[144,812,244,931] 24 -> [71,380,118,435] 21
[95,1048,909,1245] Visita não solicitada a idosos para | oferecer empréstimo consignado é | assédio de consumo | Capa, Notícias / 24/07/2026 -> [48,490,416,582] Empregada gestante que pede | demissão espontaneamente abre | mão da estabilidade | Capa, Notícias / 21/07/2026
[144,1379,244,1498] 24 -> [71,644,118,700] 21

※ ※ ※

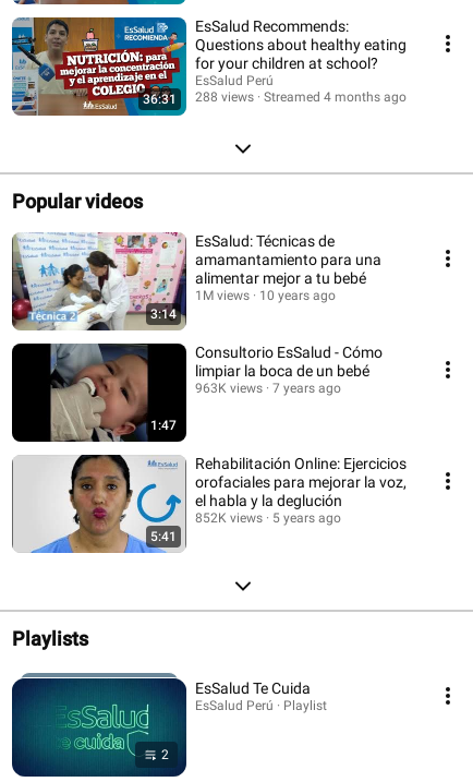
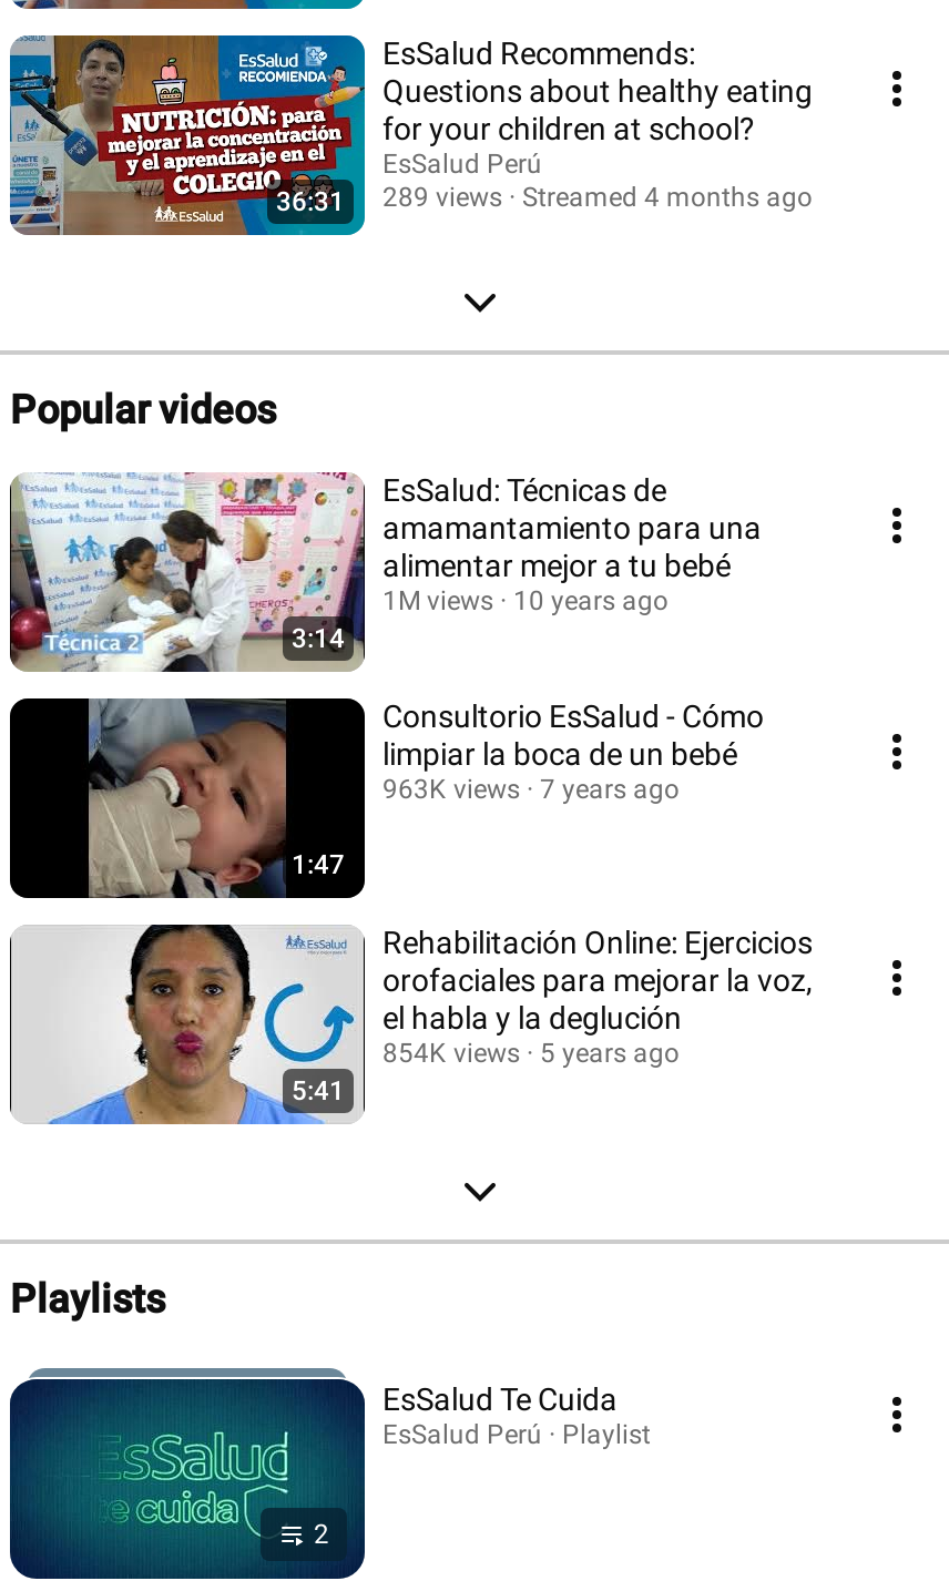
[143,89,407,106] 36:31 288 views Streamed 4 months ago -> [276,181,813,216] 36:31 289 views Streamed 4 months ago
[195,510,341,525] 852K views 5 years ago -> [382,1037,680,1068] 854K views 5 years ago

※ ※ ※

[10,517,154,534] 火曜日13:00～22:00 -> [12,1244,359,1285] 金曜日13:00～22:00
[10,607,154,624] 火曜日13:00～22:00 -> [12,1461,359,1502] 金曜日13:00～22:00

※ ※ ※

Set down only the lines above that fall between the line holding "[95,1048,909,1245] Visita não" and the line holding "[144,1379,244,1498] 24 -> [71,644,118,700] 21", inclusive, keeping each exact.

Task result
[95,1048,909,1245] Visita não solicitada a idosos para | oferecer empréstimo consignado é | assédio de consumo | Capa, Notícias / 24/07/2026 -> [48,490,416,582] Empregada gestante que pede | demissão espontaneamente abre | mão da estabilidade | Capa, Notícias / 21/07/2026
[144,1379,244,1498] 24 -> [71,644,118,700] 21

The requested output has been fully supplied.